Work instruction:
Return, from the lines below, each one that includes the word "bold".

Web page revision data:

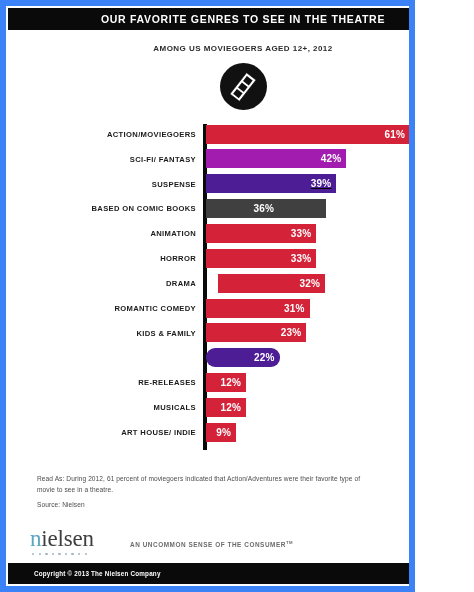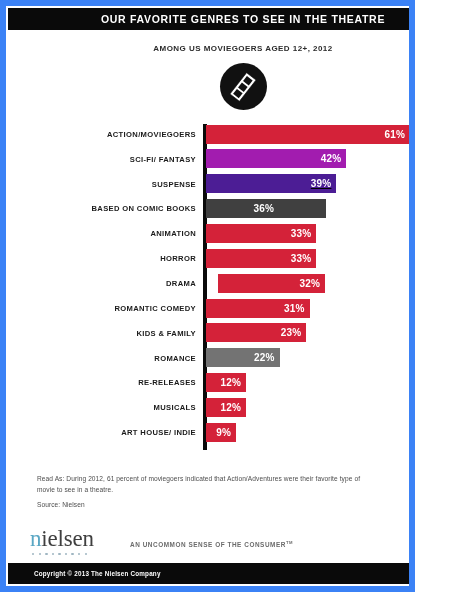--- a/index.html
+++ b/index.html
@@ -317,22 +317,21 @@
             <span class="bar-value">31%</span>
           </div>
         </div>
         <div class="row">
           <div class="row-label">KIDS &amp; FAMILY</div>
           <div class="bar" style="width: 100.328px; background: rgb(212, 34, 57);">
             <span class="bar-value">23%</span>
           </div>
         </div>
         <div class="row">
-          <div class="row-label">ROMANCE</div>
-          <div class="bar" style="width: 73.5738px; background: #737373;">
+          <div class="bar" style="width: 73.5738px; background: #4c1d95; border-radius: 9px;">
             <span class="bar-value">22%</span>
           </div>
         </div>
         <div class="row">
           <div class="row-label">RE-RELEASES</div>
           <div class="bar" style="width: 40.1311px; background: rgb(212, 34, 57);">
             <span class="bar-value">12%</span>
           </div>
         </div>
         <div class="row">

==

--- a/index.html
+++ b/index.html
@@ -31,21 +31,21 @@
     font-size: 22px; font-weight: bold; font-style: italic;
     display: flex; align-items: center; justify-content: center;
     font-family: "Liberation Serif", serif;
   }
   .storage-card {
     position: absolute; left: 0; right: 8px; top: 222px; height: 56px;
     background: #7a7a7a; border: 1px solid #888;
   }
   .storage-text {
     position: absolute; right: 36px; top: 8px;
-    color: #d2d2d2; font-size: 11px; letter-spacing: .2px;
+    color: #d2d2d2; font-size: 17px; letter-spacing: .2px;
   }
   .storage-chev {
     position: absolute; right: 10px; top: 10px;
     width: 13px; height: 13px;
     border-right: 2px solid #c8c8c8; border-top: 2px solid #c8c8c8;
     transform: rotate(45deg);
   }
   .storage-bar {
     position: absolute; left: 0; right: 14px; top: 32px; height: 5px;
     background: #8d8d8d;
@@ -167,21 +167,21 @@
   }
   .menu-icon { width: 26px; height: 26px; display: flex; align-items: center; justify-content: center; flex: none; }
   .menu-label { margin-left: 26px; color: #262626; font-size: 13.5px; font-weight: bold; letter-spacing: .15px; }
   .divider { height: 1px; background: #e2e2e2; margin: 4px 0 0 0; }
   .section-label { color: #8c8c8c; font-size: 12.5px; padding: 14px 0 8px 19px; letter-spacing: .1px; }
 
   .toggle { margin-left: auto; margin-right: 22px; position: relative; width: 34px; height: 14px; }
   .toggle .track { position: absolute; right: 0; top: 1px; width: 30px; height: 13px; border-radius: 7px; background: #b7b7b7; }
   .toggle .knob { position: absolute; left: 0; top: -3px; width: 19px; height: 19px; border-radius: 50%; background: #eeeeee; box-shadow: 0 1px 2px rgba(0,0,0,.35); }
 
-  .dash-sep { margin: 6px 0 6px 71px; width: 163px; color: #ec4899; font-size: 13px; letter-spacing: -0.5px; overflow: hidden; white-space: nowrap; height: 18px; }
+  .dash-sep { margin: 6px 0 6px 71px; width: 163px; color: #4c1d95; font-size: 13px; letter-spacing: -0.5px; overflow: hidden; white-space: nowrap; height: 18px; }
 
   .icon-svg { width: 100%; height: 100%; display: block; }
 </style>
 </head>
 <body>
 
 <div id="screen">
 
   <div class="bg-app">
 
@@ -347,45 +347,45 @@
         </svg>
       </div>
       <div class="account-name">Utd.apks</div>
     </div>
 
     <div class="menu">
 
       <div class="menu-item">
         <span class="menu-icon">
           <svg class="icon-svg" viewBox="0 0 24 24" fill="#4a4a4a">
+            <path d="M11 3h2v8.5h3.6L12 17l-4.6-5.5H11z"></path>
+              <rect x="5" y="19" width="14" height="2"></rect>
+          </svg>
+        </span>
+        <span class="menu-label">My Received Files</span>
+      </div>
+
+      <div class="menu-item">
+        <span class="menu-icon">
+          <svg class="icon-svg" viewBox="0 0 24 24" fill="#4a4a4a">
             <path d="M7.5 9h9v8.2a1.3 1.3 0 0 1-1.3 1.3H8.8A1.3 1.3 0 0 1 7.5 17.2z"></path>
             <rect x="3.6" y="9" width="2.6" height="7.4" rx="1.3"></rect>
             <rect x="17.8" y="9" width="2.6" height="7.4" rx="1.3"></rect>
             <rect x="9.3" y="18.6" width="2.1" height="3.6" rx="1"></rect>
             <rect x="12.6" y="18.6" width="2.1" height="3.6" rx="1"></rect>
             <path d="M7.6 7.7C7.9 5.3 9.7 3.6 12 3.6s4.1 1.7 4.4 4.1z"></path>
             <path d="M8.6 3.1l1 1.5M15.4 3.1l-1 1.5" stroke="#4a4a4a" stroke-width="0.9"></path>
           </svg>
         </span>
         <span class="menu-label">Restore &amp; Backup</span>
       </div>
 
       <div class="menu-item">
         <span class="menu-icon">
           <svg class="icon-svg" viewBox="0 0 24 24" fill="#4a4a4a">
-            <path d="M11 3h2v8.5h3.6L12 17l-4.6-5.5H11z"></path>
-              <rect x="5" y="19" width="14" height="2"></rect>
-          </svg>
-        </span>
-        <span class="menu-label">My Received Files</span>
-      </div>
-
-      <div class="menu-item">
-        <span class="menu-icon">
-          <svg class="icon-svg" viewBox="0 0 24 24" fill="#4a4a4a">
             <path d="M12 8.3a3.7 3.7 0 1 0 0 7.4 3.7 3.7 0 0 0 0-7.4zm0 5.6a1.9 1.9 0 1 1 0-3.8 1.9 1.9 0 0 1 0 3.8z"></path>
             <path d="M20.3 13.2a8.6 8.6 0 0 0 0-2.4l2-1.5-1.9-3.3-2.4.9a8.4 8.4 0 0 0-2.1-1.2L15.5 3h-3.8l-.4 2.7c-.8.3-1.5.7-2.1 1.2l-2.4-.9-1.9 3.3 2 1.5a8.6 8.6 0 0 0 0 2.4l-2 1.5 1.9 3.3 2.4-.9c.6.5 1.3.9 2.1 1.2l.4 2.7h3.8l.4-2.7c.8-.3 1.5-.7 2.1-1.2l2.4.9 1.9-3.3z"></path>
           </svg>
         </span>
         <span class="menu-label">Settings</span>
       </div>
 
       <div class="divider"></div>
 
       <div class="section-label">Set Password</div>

--

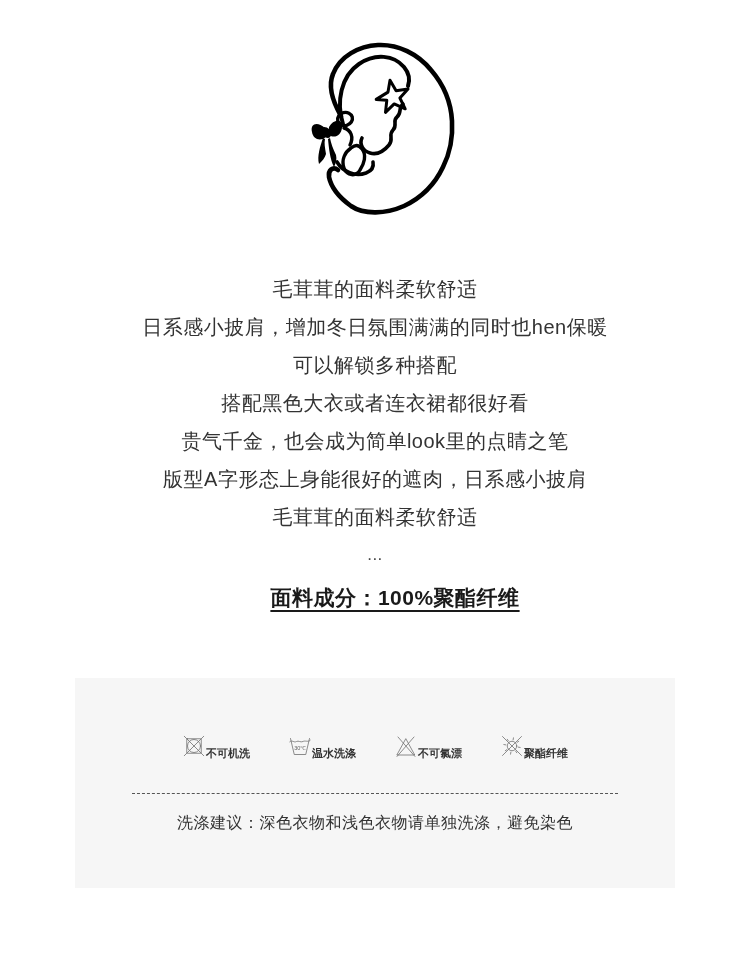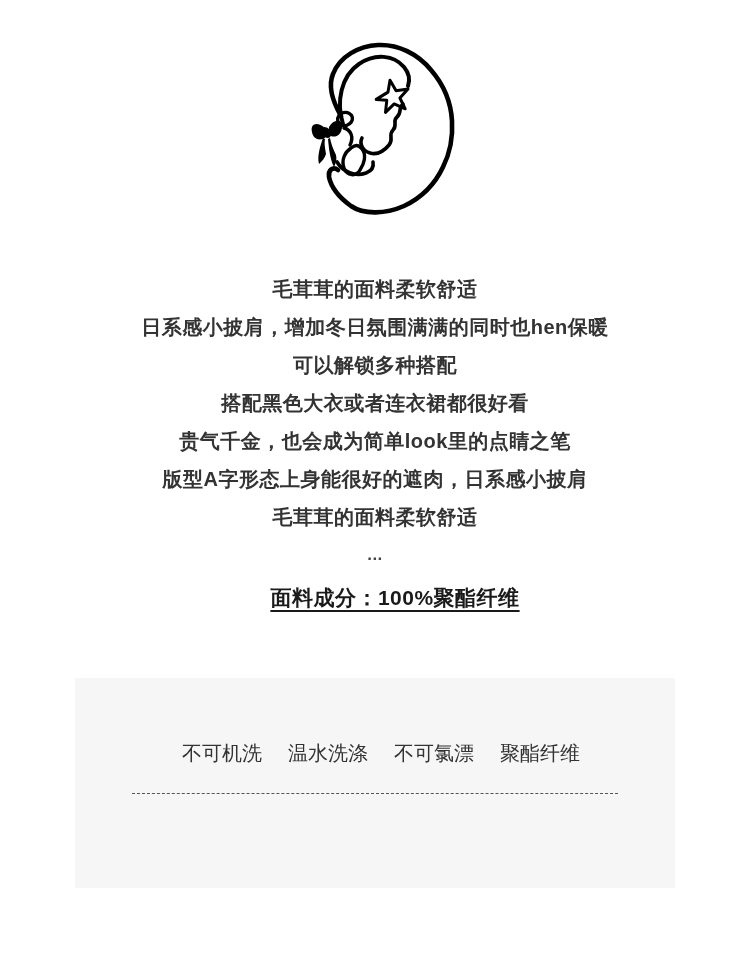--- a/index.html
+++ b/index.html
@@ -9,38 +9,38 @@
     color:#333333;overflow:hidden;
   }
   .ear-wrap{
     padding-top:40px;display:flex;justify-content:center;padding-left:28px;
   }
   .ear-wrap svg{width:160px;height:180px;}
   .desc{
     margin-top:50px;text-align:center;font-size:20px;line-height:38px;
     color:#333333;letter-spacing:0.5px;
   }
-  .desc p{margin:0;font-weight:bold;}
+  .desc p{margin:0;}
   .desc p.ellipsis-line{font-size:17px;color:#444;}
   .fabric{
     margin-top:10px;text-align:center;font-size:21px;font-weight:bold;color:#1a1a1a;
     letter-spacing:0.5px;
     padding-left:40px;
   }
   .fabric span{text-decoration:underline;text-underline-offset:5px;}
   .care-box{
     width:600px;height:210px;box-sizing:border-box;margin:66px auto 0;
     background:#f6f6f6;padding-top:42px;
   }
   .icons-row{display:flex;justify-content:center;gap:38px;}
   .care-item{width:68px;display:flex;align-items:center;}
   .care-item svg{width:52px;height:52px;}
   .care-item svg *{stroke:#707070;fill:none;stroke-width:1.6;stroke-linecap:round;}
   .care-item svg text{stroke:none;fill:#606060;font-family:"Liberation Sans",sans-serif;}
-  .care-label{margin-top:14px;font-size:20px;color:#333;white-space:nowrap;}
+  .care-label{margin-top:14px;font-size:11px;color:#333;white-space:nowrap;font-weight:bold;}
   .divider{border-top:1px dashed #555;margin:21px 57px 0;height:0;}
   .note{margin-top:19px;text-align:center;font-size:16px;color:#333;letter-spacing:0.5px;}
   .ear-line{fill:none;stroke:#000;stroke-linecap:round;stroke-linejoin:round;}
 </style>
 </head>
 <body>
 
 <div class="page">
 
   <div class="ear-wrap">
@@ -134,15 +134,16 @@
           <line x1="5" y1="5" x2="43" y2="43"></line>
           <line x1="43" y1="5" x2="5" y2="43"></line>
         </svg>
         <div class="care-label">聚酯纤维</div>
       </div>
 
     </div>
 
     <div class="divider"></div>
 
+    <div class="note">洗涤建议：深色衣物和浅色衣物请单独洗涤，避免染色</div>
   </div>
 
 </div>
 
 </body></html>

Answer:
     font-size: 22px; font-weight: bold; font-style: italic;
   .menu-label { margin-left: 26px; color: #262626; font-size: 13.5px; font-weight: bold; letter-spacing: .15px; }
-  .desc p{margin:0;font-weight:bold;}
     margin-top:10px;text-align:center;font-size:21px;font-weight:bold;color:#1a1a1a;
+  .care-label{margin-top:14px;font-size:11px;color:#333;white-space:nowrap;font-weight:bold;}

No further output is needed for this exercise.